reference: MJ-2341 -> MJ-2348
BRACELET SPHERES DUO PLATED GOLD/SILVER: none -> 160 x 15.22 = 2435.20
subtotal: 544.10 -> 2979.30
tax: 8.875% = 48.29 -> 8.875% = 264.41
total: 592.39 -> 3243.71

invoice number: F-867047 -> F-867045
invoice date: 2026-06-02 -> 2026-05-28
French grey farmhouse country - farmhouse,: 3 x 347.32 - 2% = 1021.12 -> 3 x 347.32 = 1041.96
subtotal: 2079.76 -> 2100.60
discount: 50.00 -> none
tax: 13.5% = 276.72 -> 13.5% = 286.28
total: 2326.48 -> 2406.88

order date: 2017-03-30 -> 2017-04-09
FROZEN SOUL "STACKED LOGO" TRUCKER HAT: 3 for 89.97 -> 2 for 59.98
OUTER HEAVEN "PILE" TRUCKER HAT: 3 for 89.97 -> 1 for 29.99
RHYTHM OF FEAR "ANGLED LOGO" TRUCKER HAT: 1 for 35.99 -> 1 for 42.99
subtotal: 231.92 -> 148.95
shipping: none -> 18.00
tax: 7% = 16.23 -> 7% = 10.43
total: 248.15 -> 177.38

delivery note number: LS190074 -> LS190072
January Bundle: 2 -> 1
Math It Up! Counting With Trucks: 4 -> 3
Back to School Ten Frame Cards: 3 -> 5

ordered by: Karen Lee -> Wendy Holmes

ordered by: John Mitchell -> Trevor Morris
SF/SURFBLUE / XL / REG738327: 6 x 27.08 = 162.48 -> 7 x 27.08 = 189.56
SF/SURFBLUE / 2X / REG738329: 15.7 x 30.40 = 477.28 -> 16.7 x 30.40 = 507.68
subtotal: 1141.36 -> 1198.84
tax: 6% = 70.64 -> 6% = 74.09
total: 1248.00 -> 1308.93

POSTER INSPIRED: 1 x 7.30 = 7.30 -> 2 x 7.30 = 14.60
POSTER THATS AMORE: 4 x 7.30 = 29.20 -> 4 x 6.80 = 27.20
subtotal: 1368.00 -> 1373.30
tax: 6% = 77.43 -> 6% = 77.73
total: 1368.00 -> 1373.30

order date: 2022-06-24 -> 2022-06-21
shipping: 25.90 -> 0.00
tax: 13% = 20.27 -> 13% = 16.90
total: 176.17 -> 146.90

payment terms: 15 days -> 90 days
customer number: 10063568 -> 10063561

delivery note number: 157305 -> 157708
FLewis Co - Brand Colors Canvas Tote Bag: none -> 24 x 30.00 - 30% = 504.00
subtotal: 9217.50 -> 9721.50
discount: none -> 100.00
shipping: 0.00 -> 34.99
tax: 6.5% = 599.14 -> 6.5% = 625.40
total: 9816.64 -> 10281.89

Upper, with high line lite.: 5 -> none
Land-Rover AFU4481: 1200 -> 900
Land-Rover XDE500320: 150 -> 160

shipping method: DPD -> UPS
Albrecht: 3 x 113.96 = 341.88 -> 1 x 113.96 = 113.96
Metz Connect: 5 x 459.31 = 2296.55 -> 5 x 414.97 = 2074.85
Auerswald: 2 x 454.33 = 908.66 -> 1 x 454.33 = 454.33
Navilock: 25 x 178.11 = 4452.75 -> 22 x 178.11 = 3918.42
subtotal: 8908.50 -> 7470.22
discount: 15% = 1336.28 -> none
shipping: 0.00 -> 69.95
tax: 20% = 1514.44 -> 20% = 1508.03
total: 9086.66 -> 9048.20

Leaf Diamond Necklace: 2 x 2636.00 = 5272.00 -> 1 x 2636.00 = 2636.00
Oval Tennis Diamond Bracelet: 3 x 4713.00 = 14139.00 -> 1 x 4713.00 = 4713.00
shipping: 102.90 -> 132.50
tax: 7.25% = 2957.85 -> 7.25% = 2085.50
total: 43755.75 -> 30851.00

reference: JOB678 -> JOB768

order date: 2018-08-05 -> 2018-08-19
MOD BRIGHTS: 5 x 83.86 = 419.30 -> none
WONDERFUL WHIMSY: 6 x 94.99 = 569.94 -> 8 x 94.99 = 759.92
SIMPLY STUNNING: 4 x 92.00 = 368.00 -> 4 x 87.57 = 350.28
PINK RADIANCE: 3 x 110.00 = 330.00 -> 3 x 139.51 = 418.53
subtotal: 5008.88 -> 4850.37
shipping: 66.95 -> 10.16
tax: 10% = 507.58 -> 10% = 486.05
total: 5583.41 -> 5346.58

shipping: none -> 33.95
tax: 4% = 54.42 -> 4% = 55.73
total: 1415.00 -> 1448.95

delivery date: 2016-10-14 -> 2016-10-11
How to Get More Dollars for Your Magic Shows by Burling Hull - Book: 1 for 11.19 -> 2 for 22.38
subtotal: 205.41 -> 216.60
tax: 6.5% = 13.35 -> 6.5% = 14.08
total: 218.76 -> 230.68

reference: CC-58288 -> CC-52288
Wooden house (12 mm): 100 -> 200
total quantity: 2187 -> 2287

## What to produce:
Extract all of the data above without altering anything.

## Response to this task:
reference: MJ-2341 -> MJ-2348
BRACELET SPHERES DUO PLATED GOLD/SILVER: none -> 160 x 15.22 = 2435.20
subtotal: 544.10 -> 2979.30
tax: 8.875% = 48.29 -> 8.875% = 264.41
total: 592.39 -> 3243.71

invoice number: F-867047 -> F-867045
invoice date: 2026-06-02 -> 2026-05-28
French grey farmhouse country - farmhouse,: 3 x 347.32 - 2% = 1021.12 -> 3 x 347.32 = 1041.96
subtotal: 2079.76 -> 2100.60
discount: 50.00 -> none
tax: 13.5% = 276.72 -> 13.5% = 286.28
total: 2326.48 -> 2406.88

order date: 2017-03-30 -> 2017-04-09
FROZEN SOUL "STACKED LOGO" TRUCKER HAT: 3 for 89.97 -> 2 for 59.98
OUTER HEAVEN "PILE" TRUCKER HAT: 3 for 89.97 -> 1 for 29.99
RHYTHM OF FEAR "ANGLED LOGO" TRUCKER HAT: 1 for 35.99 -> 1 for 42.99
subtotal: 231.92 -> 148.95
shipping: none -> 18.00
tax: 7% = 16.23 -> 7% = 10.43
total: 248.15 -> 177.38

delivery note number: LS190074 -> LS190072
January Bundle: 2 -> 1
Math It Up! Counting With Trucks: 4 -> 3
Back to School Ten Frame Cards: 3 -> 5

ordered by: Karen Lee -> Wendy Holmes

ordered by: John Mitchell -> Trevor Morris
SF/SURFBLUE / XL / REG738327: 6 x 27.08 = 162.48 -> 7 x 27.08 = 189.56
SF/SURFBLUE / 2X / REG738329: 15.7 x 30.40 = 477.28 -> 16.7 x 30.40 = 507.68
subtotal: 1141.36 -> 1198.84
tax: 6% = 70.64 -> 6% = 74.09
total: 1248.00 -> 1308.93

POSTER INSPIRED: 1 x 7.30 = 7.30 -> 2 x 7.30 = 14.60
POSTER THATS AMORE: 4 x 7.30 = 29.20 -> 4 x 6.80 = 27.20
subtotal: 1368.00 -> 1373.30
tax: 6% = 77.43 -> 6% = 77.73
total: 1368.00 -> 1373.30

order date: 2022-06-24 -> 2022-06-21
shipping: 25.90 -> 0.00
tax: 13% = 20.27 -> 13% = 16.90
total: 176.17 -> 146.90

payment terms: 15 days -> 90 days
customer number: 10063568 -> 10063561

delivery note number: 157305 -> 157708
FLewis Co - Brand Colors Canvas Tote Bag: none -> 24 x 30.00 - 30% = 504.00
subtotal: 9217.50 -> 9721.50
discount: none -> 100.00
shipping: 0.00 -> 34.99
tax: 6.5% = 599.14 -> 6.5% = 625.40
total: 9816.64 -> 10281.89

Upper, with high line lite.: 5 -> none
Land-Rover AFU4481: 1200 -> 900
Land-Rover XDE500320: 150 -> 160

shipping method: DPD -> UPS
Albrecht: 3 x 113.96 = 341.88 -> 1 x 113.96 = 113.96
Metz Connect: 5 x 459.31 = 2296.55 -> 5 x 414.97 = 2074.85
Auerswald: 2 x 454.33 = 908.66 -> 1 x 454.33 = 454.33
Navilock: 25 x 178.11 = 4452.75 -> 22 x 178.11 = 3918.42
subtotal: 8908.50 -> 7470.22
discount: 15% = 1336.28 -> none
shipping: 0.00 -> 69.95
tax: 20% = 1514.44 -> 20% = 1508.03
total: 9086.66 -> 9048.20

Leaf Diamond Necklace: 2 x 2636.00 = 5272.00 -> 1 x 2636.00 = 2636.00
Oval Tennis Diamond Bracelet: 3 x 4713.00 = 14139.00 -> 1 x 4713.00 = 4713.00
shipping: 102.90 -> 132.50
tax: 7.25% = 2957.85 -> 7.25% = 2085.50
total: 43755.75 -> 30851.00

reference: JOB678 -> JOB768

order date: 2018-08-05 -> 2018-08-19
MOD BRIGHTS: 5 x 83.86 = 419.30 -> none
WONDERFUL WHIMSY: 6 x 94.99 = 569.94 -> 8 x 94.99 = 759.92
SIMPLY STUNNING: 4 x 92.00 = 368.00 -> 4 x 87.57 = 350.28
PINK RADIANCE: 3 x 110.00 = 330.00 -> 3 x 139.51 = 418.53
subtotal: 5008.88 -> 4850.37
shipping: 66.95 -> 10.16
tax: 10% = 507.58 -> 10% = 486.05
total: 5583.41 -> 5346.58

shipping: none -> 33.95
tax: 4% = 54.42 -> 4% = 55.73
total: 1415.00 -> 1448.95

delivery date: 2016-10-14 -> 2016-10-11
How to Get More Dollars for Your Magic Shows by Burling Hull - Book: 1 for 11.19 -> 2 for 22.38
subtotal: 205.41 -> 216.60
tax: 6.5% = 13.35 -> 6.5% = 14.08
total: 218.76 -> 230.68

reference: CC-58288 -> CC-52288
Wooden house (12 mm): 100 -> 200
total quantity: 2187 -> 2287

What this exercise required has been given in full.